Down to the final line, print the records again exactly.

━━ RAW DATA

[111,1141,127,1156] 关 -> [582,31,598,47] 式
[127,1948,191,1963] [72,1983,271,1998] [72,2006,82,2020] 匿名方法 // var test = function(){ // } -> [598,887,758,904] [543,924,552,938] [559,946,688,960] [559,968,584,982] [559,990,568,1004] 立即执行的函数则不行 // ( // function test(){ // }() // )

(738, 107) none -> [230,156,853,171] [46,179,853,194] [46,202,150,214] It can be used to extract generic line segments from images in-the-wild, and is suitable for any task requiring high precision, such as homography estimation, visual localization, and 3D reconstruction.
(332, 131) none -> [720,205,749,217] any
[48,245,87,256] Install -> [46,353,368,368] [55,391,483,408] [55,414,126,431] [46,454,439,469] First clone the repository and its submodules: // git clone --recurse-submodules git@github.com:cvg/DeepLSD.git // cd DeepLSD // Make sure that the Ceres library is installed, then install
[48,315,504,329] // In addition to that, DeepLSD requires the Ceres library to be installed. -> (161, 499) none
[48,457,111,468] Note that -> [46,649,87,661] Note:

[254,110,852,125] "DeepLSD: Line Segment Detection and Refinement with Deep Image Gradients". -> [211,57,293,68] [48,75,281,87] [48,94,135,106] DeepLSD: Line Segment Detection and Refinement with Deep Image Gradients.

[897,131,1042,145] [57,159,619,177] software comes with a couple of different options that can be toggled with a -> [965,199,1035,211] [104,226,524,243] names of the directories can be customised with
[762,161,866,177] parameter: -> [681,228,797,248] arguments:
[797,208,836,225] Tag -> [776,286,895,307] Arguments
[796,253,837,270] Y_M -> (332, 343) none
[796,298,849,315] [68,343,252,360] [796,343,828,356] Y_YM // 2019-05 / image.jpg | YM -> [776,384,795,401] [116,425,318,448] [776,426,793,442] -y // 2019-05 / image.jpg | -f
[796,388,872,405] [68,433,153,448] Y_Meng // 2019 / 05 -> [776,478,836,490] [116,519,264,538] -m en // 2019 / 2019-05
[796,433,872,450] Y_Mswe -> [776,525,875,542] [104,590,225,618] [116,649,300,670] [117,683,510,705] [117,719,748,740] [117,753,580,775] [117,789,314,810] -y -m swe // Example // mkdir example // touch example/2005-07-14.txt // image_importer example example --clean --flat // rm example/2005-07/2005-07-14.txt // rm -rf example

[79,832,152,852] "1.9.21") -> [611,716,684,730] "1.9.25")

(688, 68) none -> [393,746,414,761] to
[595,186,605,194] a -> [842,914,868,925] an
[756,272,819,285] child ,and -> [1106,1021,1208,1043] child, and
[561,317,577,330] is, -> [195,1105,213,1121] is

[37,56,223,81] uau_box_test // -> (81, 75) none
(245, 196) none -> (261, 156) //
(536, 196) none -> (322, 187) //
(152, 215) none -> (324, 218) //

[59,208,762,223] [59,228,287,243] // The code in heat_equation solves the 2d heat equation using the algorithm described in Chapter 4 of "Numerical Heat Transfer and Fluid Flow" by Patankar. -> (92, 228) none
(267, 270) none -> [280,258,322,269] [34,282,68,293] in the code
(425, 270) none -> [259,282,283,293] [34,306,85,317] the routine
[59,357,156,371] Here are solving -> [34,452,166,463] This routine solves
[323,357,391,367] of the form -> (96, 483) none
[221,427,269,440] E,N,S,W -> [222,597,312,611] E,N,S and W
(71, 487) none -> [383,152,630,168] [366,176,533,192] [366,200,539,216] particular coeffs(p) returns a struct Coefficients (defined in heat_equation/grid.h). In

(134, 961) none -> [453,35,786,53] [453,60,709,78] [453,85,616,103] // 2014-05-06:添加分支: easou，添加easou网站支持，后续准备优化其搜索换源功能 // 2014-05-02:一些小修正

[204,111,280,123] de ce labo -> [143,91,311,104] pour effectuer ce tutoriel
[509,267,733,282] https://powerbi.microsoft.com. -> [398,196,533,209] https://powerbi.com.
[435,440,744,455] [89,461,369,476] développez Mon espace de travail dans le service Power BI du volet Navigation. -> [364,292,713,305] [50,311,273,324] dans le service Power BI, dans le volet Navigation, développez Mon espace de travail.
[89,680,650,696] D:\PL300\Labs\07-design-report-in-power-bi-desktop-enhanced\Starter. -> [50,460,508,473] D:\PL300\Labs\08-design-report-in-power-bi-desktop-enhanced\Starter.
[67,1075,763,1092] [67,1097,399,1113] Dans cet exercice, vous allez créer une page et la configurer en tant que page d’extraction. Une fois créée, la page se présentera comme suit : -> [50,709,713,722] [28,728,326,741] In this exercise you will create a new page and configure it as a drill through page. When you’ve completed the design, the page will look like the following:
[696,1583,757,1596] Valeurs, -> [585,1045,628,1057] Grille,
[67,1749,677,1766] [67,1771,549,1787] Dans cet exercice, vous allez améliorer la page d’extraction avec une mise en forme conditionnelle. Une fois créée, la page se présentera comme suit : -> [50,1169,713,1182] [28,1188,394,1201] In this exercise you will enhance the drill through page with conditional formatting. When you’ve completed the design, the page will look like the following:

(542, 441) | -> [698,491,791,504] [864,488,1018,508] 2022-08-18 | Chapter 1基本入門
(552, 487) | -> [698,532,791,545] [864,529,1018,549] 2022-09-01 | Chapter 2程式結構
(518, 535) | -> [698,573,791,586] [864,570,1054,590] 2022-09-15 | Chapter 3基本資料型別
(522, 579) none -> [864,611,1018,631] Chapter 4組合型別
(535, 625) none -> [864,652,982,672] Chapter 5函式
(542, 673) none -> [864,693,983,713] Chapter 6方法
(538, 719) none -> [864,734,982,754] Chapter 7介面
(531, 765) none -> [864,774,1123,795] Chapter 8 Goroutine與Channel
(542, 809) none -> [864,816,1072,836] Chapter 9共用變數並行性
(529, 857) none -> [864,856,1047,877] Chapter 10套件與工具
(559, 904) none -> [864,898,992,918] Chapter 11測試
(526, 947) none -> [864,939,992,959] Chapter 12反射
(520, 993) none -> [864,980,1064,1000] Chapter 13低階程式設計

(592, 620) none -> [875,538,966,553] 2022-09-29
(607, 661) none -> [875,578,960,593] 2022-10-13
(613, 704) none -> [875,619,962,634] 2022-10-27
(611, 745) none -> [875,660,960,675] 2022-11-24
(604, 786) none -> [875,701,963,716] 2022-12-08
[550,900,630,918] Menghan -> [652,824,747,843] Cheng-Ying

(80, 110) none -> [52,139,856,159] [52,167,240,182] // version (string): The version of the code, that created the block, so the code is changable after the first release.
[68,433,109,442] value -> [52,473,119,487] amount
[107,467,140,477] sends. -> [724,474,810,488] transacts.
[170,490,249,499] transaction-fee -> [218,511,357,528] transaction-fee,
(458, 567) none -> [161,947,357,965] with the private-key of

━━━━

● **ANSWER SPACE**
[111,1141,127,1156] 关 -> [582,31,598,47] 式
[127,1948,191,1963] [72,1983,271,1998] [72,2006,82,2020] 匿名方法 // var test = function(){ // } -> [598,887,758,904] [543,924,552,938] [559,946,688,960] [559,968,584,982] [559,990,568,1004] 立即执行的函数则不行 // ( // function test(){ // }() // )

(738, 107) none -> [230,156,853,171] [46,179,853,194] [46,202,150,214] It can be used to extract generic line segments from images in-the-wild, and is suitable for any task requiring high precision, such as homography estimation, visual localization, and 3D reconstruction.
(332, 131) none -> [720,205,749,217] any
[48,245,87,256] Install -> [46,353,368,368] [55,391,483,408] [55,414,126,431] [46,454,439,469] First clone the repository and its submodules: // git clone --recurse-submodules git@github.com:cvg/DeepLSD.git // cd DeepLSD // Make sure that the Ceres library is installed, then install
[48,315,504,329] // In addition to that, DeepLSD requires the Ceres library to be installed. -> (161, 499) none
[48,457,111,468] Note that -> [46,649,87,661] Note:

[254,110,852,125] "DeepLSD: Line Segment Detection and Refinement with Deep Image Gradients". -> [211,57,293,68] [48,75,281,87] [48,94,135,106] DeepLSD: Line Segment Detection and Refinement with Deep Image Gradients.

[897,131,1042,145] [57,159,619,177] software comes with a couple of different options that can be toggled with a -> [965,199,1035,211] [104,226,524,243] names of the directories can be customised with
[762,161,866,177] parameter: -> [681,228,797,248] arguments:
[797,208,836,225] Tag -> [776,286,895,307] Arguments
[796,253,837,270] Y_M -> (332, 343) none
[796,298,849,315] [68,343,252,360] [796,343,828,356] Y_YM // 2019-05 / image.jpg | YM -> [776,384,795,401] [116,425,318,448] [776,426,793,442] -y // 2019-05 / image.jpg | -f
[796,388,872,405] [68,433,153,448] Y_Meng // 2019 / 05 -> [776,478,836,490] [116,519,264,538] -m en // 2019 / 2019-05
[796,433,872,450] Y_Mswe -> [776,525,875,542] [104,590,225,618] [116,649,300,670] [117,683,510,705] [117,719,748,740] [117,753,580,775] [117,789,314,810] -y -m swe // Example // mkdir example // touch example/2005-07-14.txt // image_importer example example --clean --flat // rm example/2005-07/2005-07-14.txt // rm -rf example

[79,832,152,852] "1.9.21") -> [611,716,684,730] "1.9.25")

(688, 68) none -> [393,746,414,761] to
[595,186,605,194] a -> [842,914,868,925] an
[756,272,819,285] child ,and -> [1106,1021,1208,1043] child, and
[561,317,577,330] is, -> [195,1105,213,1121] is

[37,56,223,81] uau_box_test // -> (81, 75) none
(245, 196) none -> (261, 156) //
(536, 196) none -> (322, 187) //
(152, 215) none -> (324, 218) //

[59,208,762,223] [59,228,287,243] // The code in heat_equation solves the 2d heat equation using the algorithm described in Chapter 4 of "Numerical Heat Transfer and Fluid Flow" by Patankar. -> (92, 228) none
(267, 270) none -> [280,258,322,269] [34,282,68,293] in the code
(425, 270) none -> [259,282,283,293] [34,306,85,317] the routine
[59,357,156,371] Here are solving -> [34,452,166,463] This routine solves
[323,357,391,367] of the form -> (96, 483) none
[221,427,269,440] E,N,S,W -> [222,597,312,611] E,N,S and W
(71, 487) none -> [383,152,630,168] [366,176,533,192] [366,200,539,216] particular coeffs(p) returns a struct Coefficients (defined in heat_equation/grid.h). In

(134, 961) none -> [453,35,786,53] [453,60,709,78] [453,85,616,103] // 2014-05-06:添加分支: easou，添加easou网站支持，后续准备优化其搜索换源功能 // 2014-05-02:一些小修正

[204,111,280,123] de ce labo -> [143,91,311,104] pour effectuer ce tutoriel
[509,267,733,282] https://powerbi.microsoft.com. -> [398,196,533,209] https://powerbi.com.
[435,440,744,455] [89,461,369,476] développez Mon espace de travail dans le service Power BI du volet Navigation. -> [364,292,713,305] [50,311,273,324] dans le service Power BI, dans le volet Navigation, développez Mon espace de travail.
[89,680,650,696] D:\PL300\Labs\07-design-report-in-power-bi-desktop-enhanced\Starter. -> [50,460,508,473] D:\PL300\Labs\08-design-report-in-power-bi-desktop-enhanced\Starter.
[67,1075,763,1092] [67,1097,399,1113] Dans cet exercice, vous allez créer une page et la configurer en tant que page d’extraction. Une fois créée, la page se présentera comme suit : -> [50,709,713,722] [28,728,326,741] In this exercise you will create a new page and configure it as a drill through page. When you’ve completed the design, the page will look like the following:
[696,1583,757,1596] Valeurs, -> [585,1045,628,1057] Grille,
[67,1749,677,1766] [67,1771,549,1787] Dans cet exercice, vous allez améliorer la page d’extraction avec une mise en forme conditionnelle. Une fois créée, la page se présentera comme suit : -> [50,1169,713,1182] [28,1188,394,1201] In this exercise you will enhance the drill through page with conditional formatting. When you’ve completed the design, the page will look like the following:

(542, 441) | -> [698,491,791,504] [864,488,1018,508] 2022-08-18 | Chapter 1基本入門
(552, 487) | -> [698,532,791,545] [864,529,1018,549] 2022-09-01 | Chapter 2程式結構
(518, 535) | -> [698,573,791,586] [864,570,1054,590] 2022-09-15 | Chapter 3基本資料型別
(522, 579) none -> [864,611,1018,631] Chapter 4組合型別
(535, 625) none -> [864,652,982,672] Chapter 5函式
(542, 673) none -> [864,693,983,713] Chapter 6方法
(538, 719) none -> [864,734,982,754] Chapter 7介面
(531, 765) none -> [864,774,1123,795] Chapter 8 Goroutine與Channel
(542, 809) none -> [864,816,1072,836] Chapter 9共用變數並行性
(529, 857) none -> [864,856,1047,877] Chapter 10套件與工具
(559, 904) none -> [864,898,992,918] Chapter 11測試
(526, 947) none -> [864,939,992,959] Chapter 12反射
(520, 993) none -> [864,980,1064,1000] Chapter 13低階程式設計

(592, 620) none -> [875,538,966,553] 2022-09-29
(607, 661) none -> [875,578,960,593] 2022-10-13
(613, 704) none -> [875,619,962,634] 2022-10-27
(611, 745) none -> [875,660,960,675] 2022-11-24
(604, 786) none -> [875,701,963,716] 2022-12-08
[550,900,630,918] Menghan -> [652,824,747,843] Cheng-Ying

(80, 110) none -> [52,139,856,159] [52,167,240,182] // version (string): The version of the code, that created the block, so the code is changable after the first release.
[68,433,109,442] value -> [52,473,119,487] amount
[107,467,140,477] sends. -> [724,474,810,488] transacts.
[170,490,249,499] transaction-fee -> [218,511,357,528] transaction-fee,
(458, 567) none -> [161,947,357,965] with the private-key of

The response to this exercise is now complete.